Prompt =>
Search the records below for the string "discussion" and report only the number of lines that contain it.

(Change detection outputs)
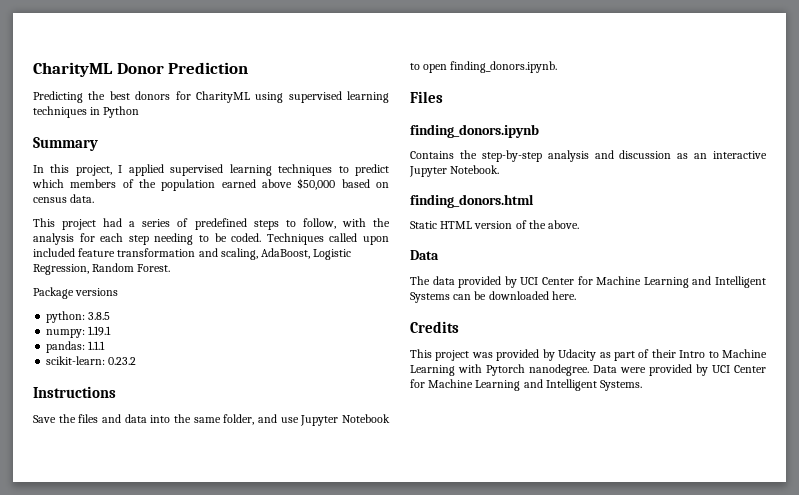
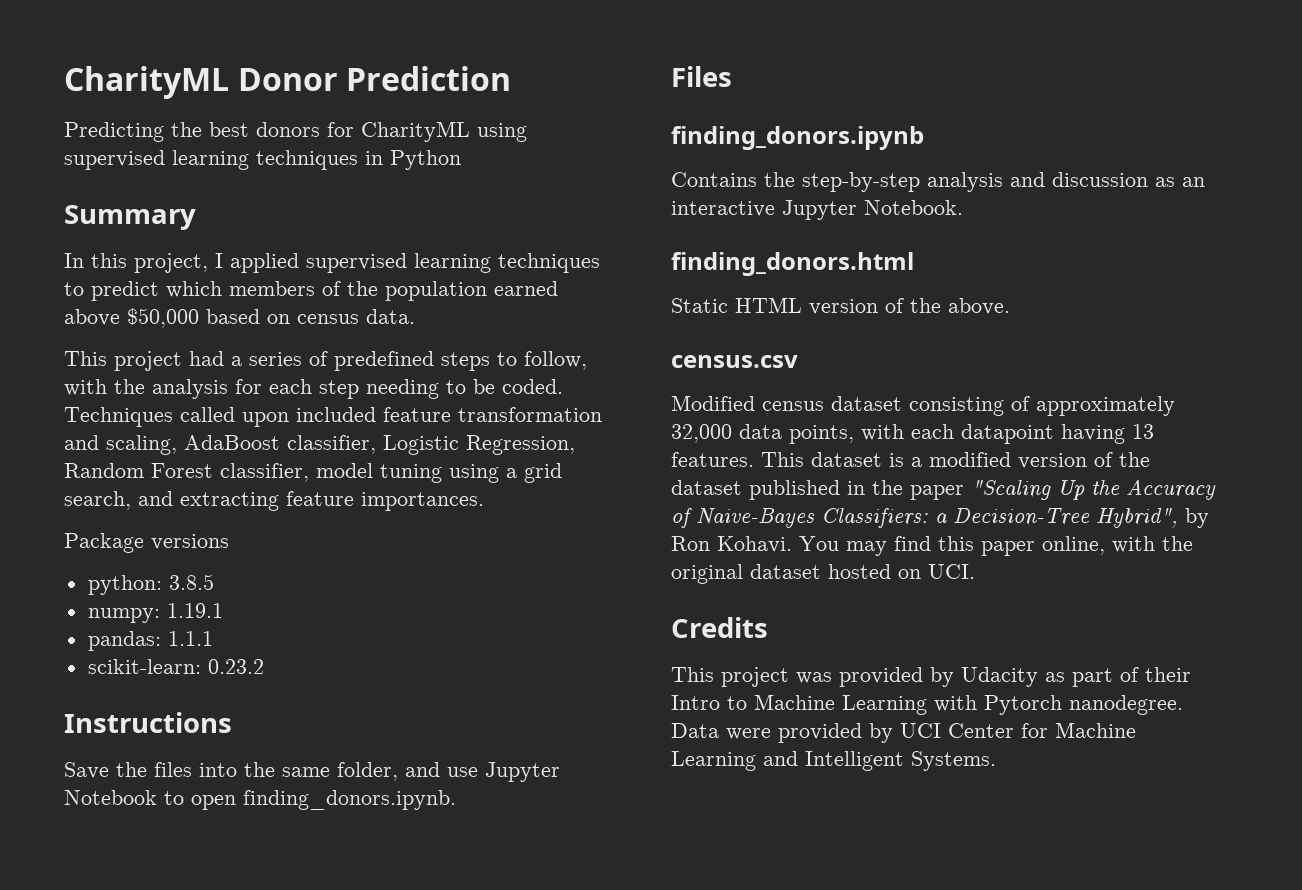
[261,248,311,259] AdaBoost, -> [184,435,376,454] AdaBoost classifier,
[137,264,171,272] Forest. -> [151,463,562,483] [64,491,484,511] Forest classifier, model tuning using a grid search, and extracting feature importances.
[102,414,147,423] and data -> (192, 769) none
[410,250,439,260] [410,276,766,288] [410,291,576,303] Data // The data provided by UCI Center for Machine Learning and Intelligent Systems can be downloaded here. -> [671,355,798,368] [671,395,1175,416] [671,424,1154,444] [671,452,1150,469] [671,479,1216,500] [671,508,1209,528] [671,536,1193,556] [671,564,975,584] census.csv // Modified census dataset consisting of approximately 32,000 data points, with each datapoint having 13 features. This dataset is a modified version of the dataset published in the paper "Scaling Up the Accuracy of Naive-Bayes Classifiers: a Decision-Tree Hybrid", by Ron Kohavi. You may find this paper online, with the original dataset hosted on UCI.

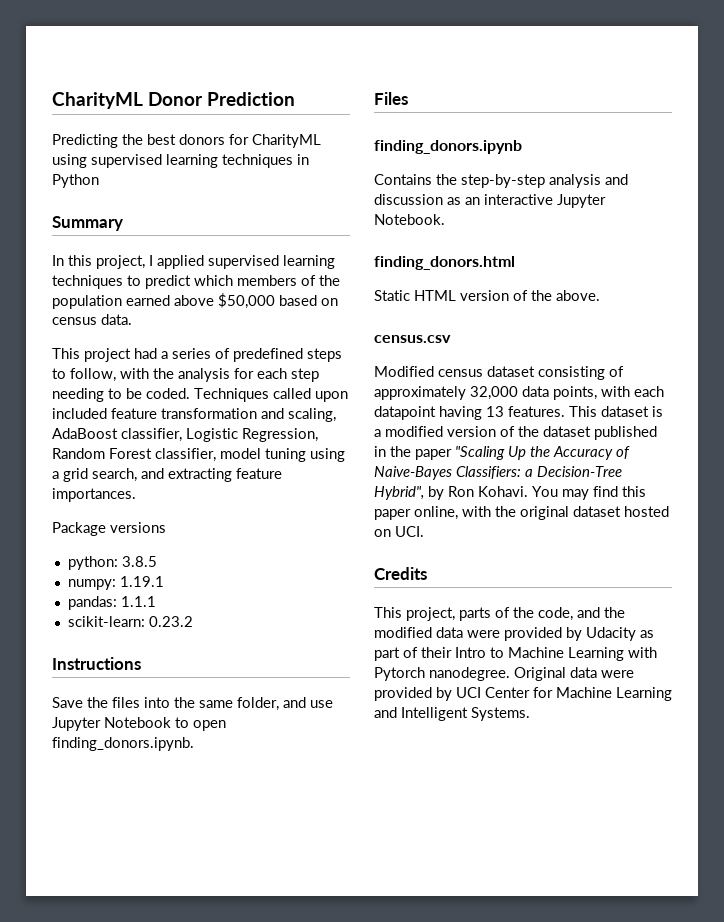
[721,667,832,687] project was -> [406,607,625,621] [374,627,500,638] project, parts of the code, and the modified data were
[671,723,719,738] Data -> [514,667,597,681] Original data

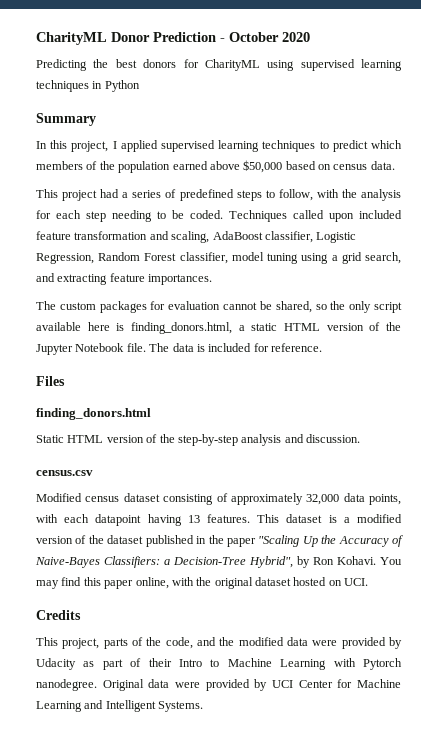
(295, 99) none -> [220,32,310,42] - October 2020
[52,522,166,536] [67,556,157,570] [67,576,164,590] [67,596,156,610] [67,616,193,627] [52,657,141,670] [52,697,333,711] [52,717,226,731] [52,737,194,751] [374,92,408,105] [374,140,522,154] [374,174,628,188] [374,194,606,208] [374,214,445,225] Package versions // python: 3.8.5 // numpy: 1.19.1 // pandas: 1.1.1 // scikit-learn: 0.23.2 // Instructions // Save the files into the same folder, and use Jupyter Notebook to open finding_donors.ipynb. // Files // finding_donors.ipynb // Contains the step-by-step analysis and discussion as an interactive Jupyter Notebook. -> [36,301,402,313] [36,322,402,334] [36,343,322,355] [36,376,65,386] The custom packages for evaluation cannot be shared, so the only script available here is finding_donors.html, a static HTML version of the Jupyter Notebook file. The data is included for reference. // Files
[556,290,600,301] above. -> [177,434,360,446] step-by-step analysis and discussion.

...

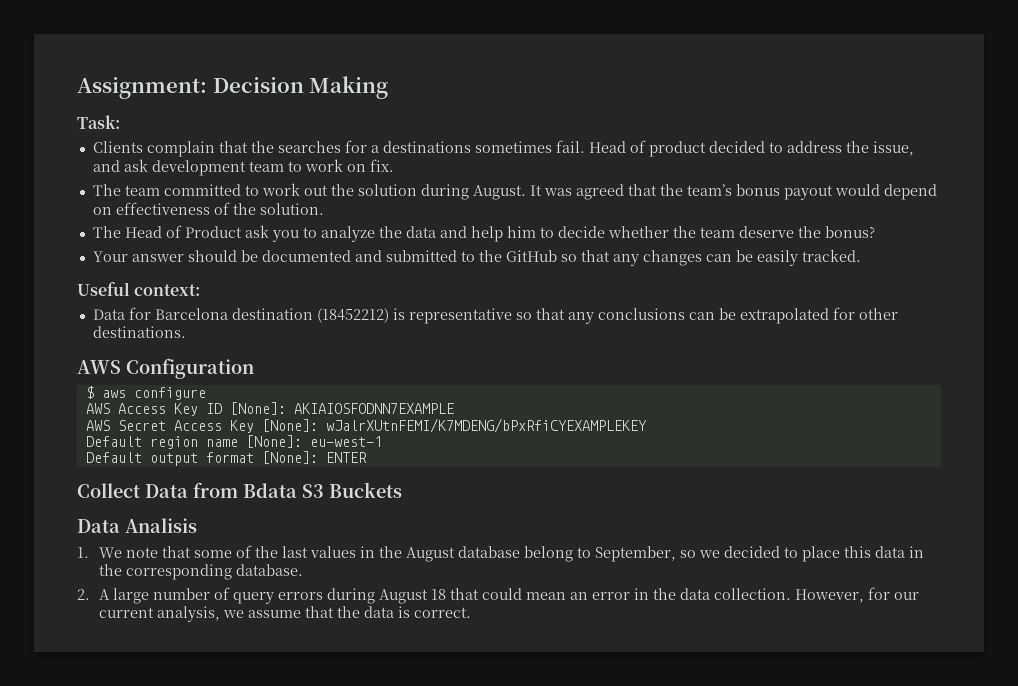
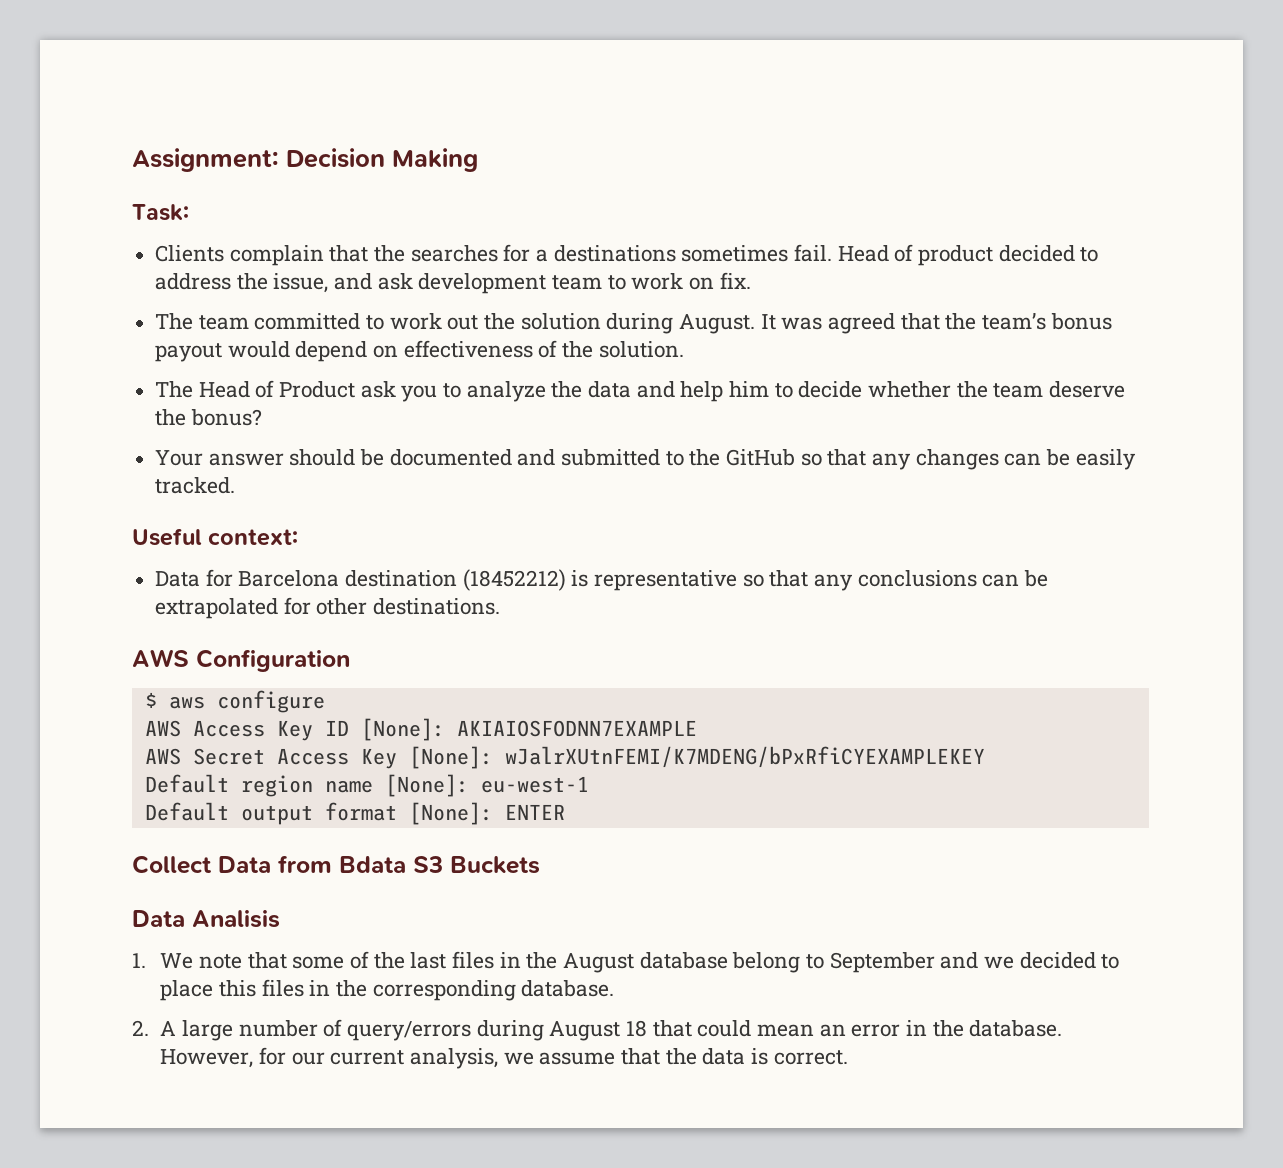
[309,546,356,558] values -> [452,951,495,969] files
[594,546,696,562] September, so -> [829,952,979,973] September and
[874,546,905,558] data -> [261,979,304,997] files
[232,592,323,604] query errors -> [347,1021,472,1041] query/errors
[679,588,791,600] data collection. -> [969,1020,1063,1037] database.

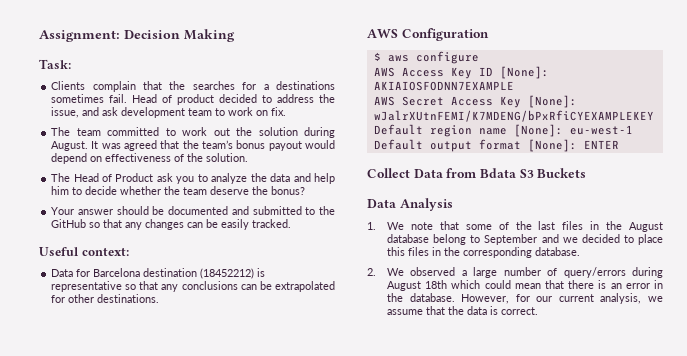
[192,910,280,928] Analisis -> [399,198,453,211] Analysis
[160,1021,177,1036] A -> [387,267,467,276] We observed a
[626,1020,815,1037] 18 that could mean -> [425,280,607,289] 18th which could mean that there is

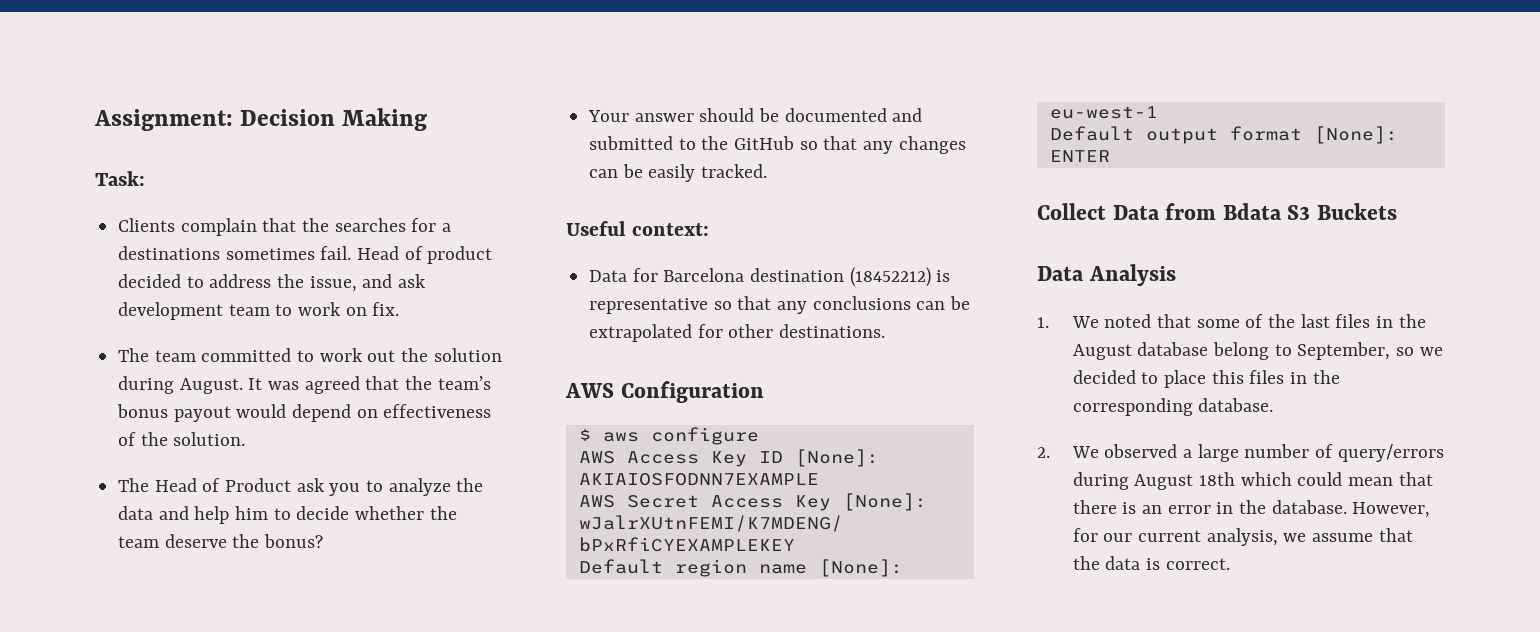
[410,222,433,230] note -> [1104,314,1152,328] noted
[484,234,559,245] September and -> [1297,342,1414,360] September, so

Written solution =>
2